Springsteen has cited the seminal New York art punk rockabilly electronic band Suicide as having inspired the approach for “State Trooper.” Suicide also opened for Costello on tour in 1979. “State Trooper” is an austere and bleak perspective matched by Springsteen’s performance. It certainly fits the nihilism that Suicide sometimes embraced:

Both Suicide’s “Rocket USA” as well as “State Trooper” by Springsteen share Costello’s mindset during the recording of Get Happy!! of hating the world and “reserving the greatest disdain for myself.” 

A few years after the writing of “New Amsterdam” and the other songs on Get Happy!!, Costello would change his compositional approach. Costello writes in his 2015 memoir Unfaithful Music & Disappearing Ink that he

“tried to rein in my impulse to play with words as an end to itself. Some people can do crossword puzzles, some people can effortlessly work out anagrams. For a while I had a nervy facility with puns, but it started to put distance between the intentions of meaning and feeling.”

Obviously, Costello is entitled to this opinion, but “New Amsterdam” is a unique union of language and emotion. It’s the peak of Costello’s pun-centric compositions, layer upon layer of double meanings and wordplay. The overwhelming deluge of these words, images, messages, hints, and implications produces a wooziness for the listener. When paired with the music which works in contrast with the rest of Get Happy!!, “New Amsterdam” stands out as a strange, despondent, yet visionary dream. 

Image: Collier, J., photographer. (1941) Manikins. Amsterdam, New York.
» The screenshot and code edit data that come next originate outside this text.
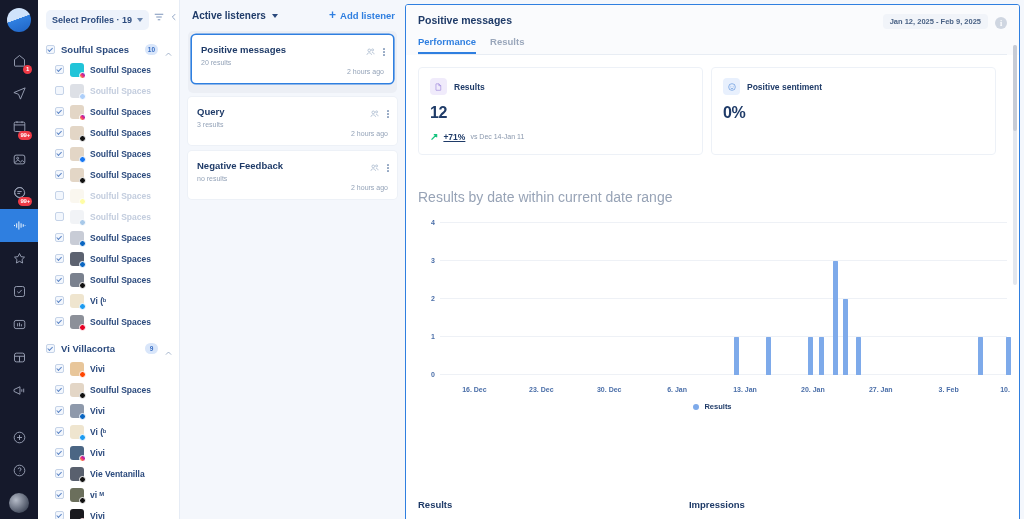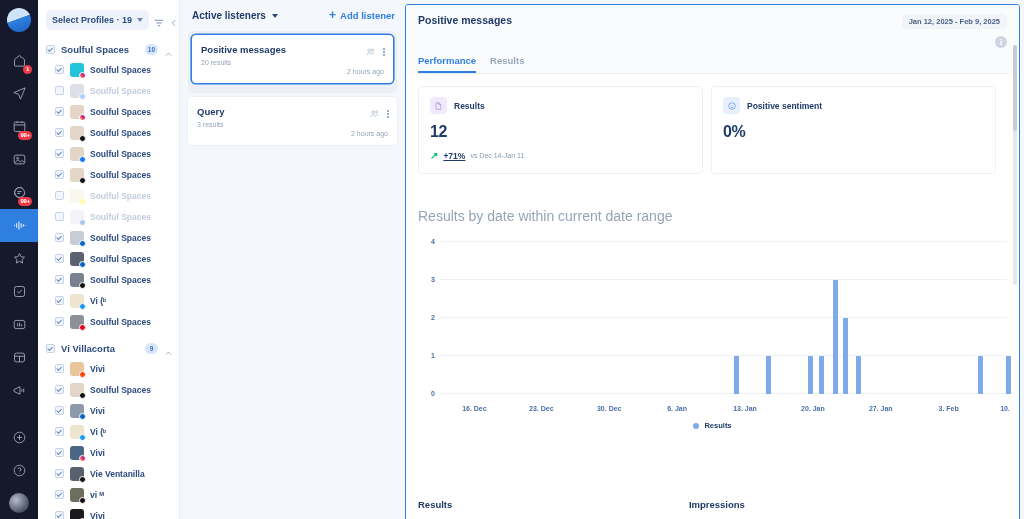"Select Profiles · 19" .profiles-head { align-items: flex-end -> flex-start }
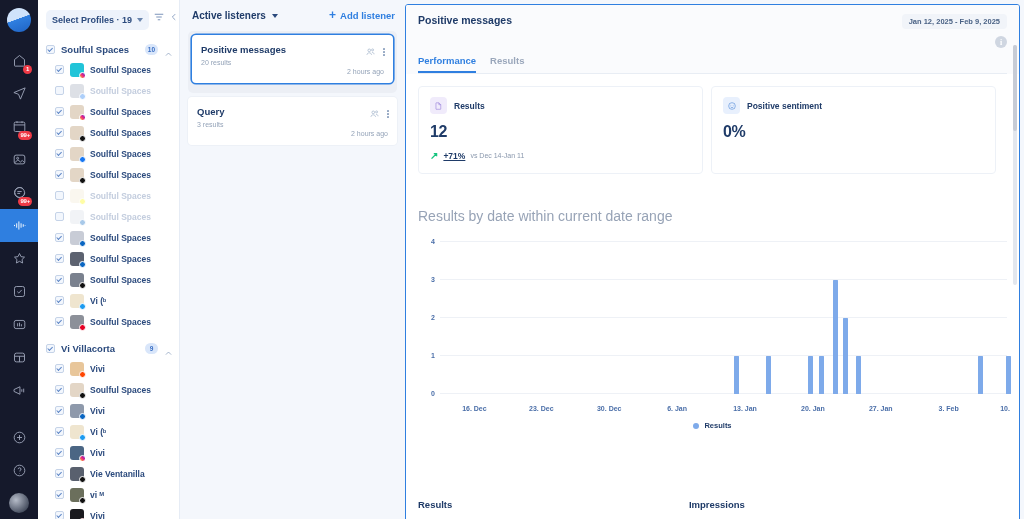"Jan 12, 2025 - Feb" .date-chip { flex-direction: column -> none }
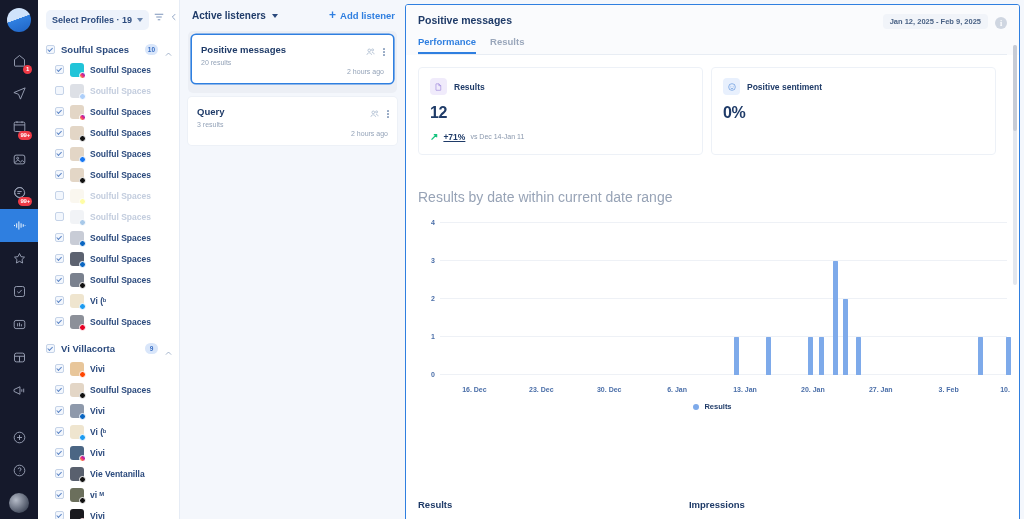"Negative Feedback" div.card-wrap { html: none -> <div> <div> <div>Negative Feedback</div> <div>no results</div> <div> <span><svg> <circle></circle> <path></path> <circle></circle> <path></path> </svg></span> <span> <i></i> <i></i> <i></i> </span> </div> <div>2 hours ago</div> </div> </div> }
United States Amsterdam New York Montgomery County, 1941. Oct. [Photograph] Retrieved from the Library of Congress, https://www.loc.gov/item/2017821406/.

4 thoughts on “New Amsterdam

  1. I started listening to EC and the Attractions in the early 80’s ( Imperial Bedroom) and listened backwards from there. There was no world wide web then so I didn’t understand much of the British references, still the early songs evoke a lot of imagery for me. I always liked this song so thanks for clarifying the meaning of it. I haven’t listened to much of his music, old or new, in well over a decade. I didn’t know that he wrote an autobiography. I went to a concert this summer and then listened to his new album – mainly about an imaginary entity that lives in his head built from memories (??) Over half of the songs are pretty good upon multiple listening -What If I Can’t Give You Anything But Love, being my favorite because it’s much more relatable than the other songs. I’m not a high fidelity head, but you are really posting a lot of singular renditions. I loved the acoustic, slow version that you posted of Deportee ( I actually liked that album- a guilty pleasure.) Anyway, great blog- thanks for a little night music.